Os riscos incluem o comprometimento do fígado, aumento do colesterol e da pressão, além de possíveis eventos trombóticos e cardiovasculares sérios, como arritmias, infartos e AVCs. “Os estudos mostram que quem usa anabolizantes em excesso tem um risco quase três vezes maior de morte em comparação com aqueles que não usam”, destaca Hohl.
Outros problemas comuns são atrofia testicular, ginecomastia (crescimento anormal das mamas do homem), surgimento de acne, crescimento excessivo dos pelos, engrossamento da voz e aumento do clitóris — sendo que os dois últimos são irreversíveis.
Rosemar, por sua vez, alerta para o risco de câncer de mama, uma doença fortemente influenciada por fatores hormonais e que tem aumentado no Brasil — inclusive em mulheres mais jovens, que não são consideradas grupo de risco. “A maioria dos cânceres de mama depende de hormônios para se desenvolver, e o uso inadequado dessas substâncias pode estar relacionado ao aumento de casos”, observa a médica.

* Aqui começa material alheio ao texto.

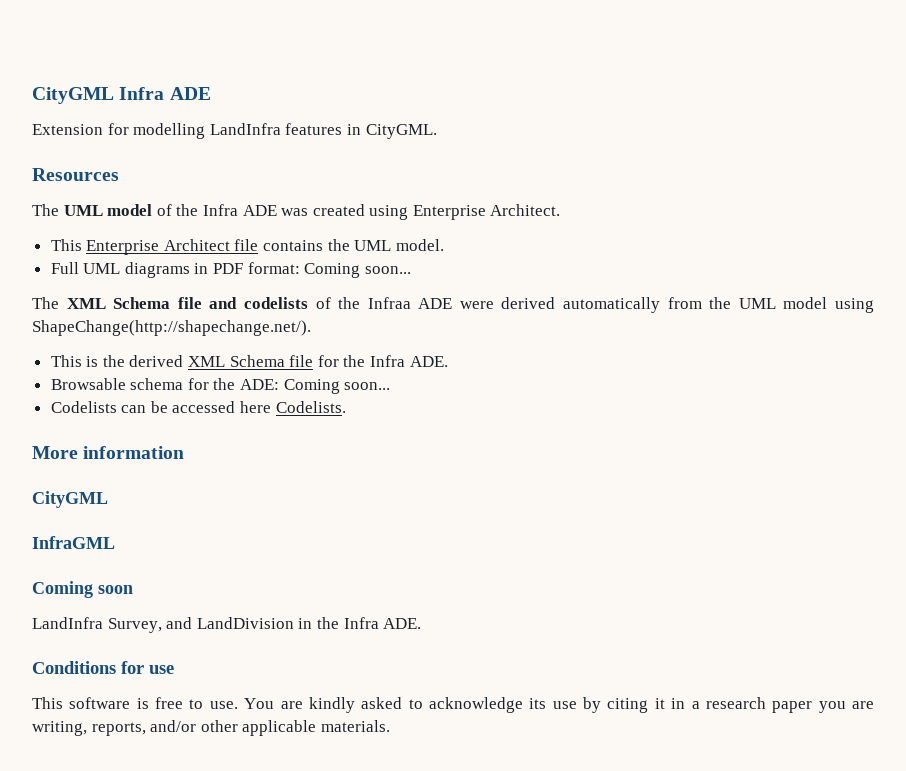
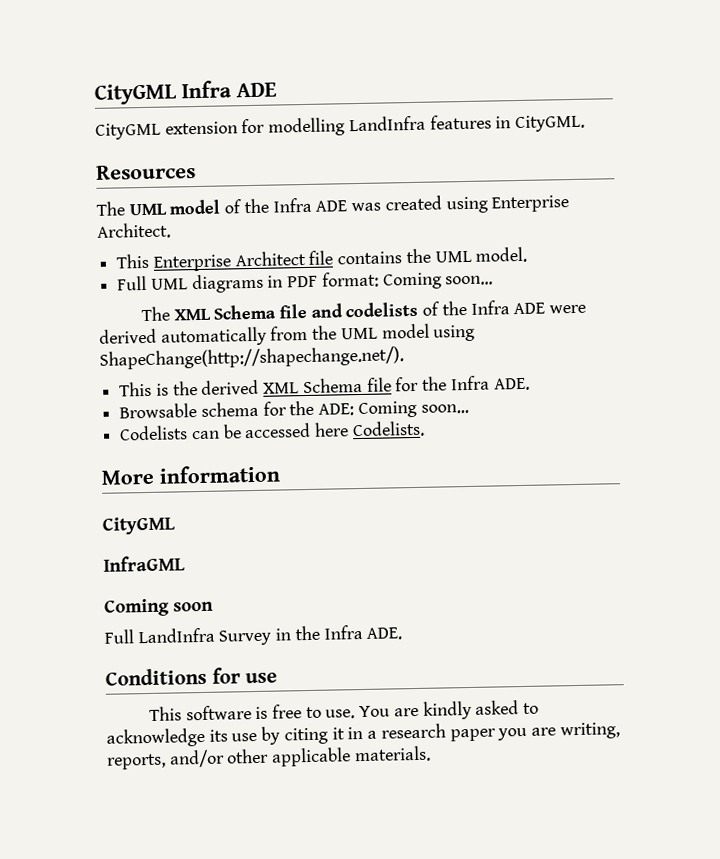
[32,124,103,135] Extension -> [95,121,238,140] CityGML extension
[367,297,411,309] Infraa -> [470,300,510,315] Infra
[32,617,294,633] LandInfra Survey, and LandDivision -> [104,627,273,646] Full LandInfra Survey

Há ainda um agravante típico do cenário atual: raramente a testosterona é usada sozinha. Outros hormônios da moda, como a gestrinona e a ocitocina, podem facilmente entrar no pacote. “O estrago é proporcional: quanto maior a mistura, a dose e o tempo no corpo, maior o risco”, alerta Hohl.

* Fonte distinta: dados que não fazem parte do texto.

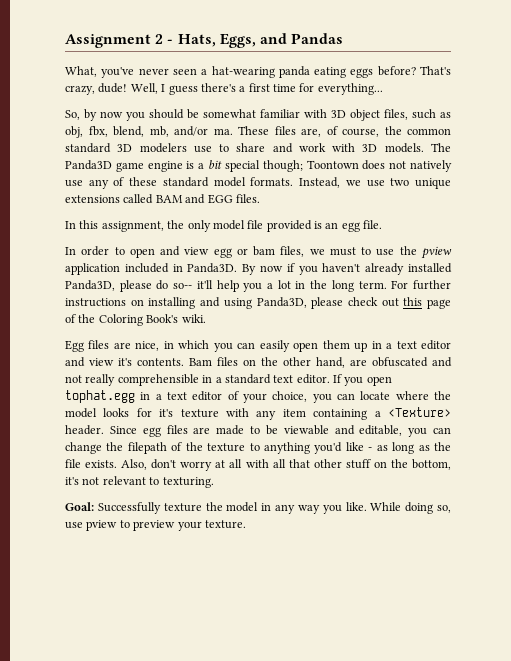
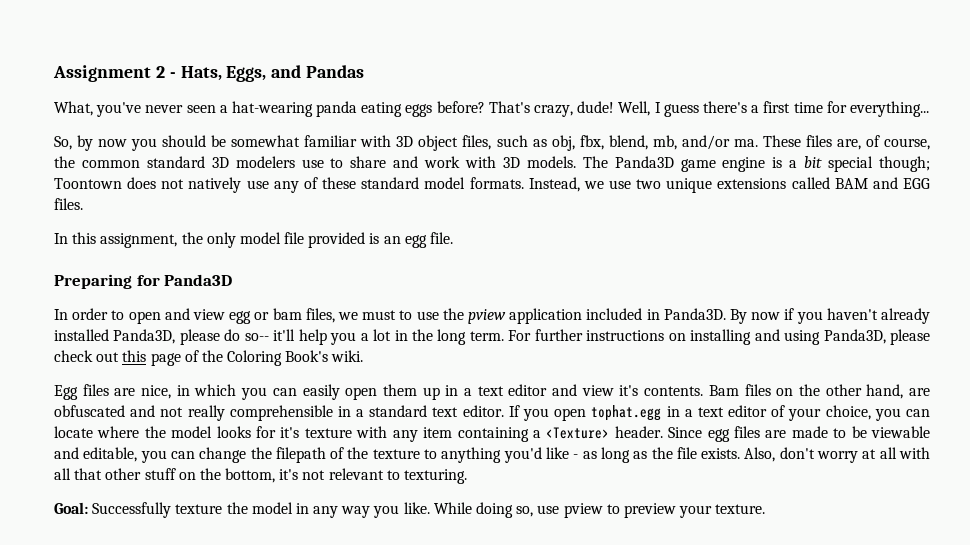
(383, 224) none -> [54,274,233,289] // Preparing for Panda3D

Vale ressaltar, ainda, que os chamados implantes hormonais, frequentemente promovidos pelos médicos influencers, não têm eficácia comprovada e não são registrados pela Agência Nacional de Vigilância Sanitária (Anvisa).
“Os poucos estudos disponíveis sobre os são implante são questionáveis, com metodologias frágeis e, na maioria das vezes, conduzidos por quem prescreve. Não à toa, os efeitos colaterais vêm se acumulando”, alerta Rosemar. “Já quando a testosterona é realmente necessária, há alternativas bem estabelecidas: géis transdérmicos e injeções para os homens e géis transdérmicos para as mulheres. São métodos eficazes, respaldados pela ciência e sem os riscos das apostas sem comprovação.”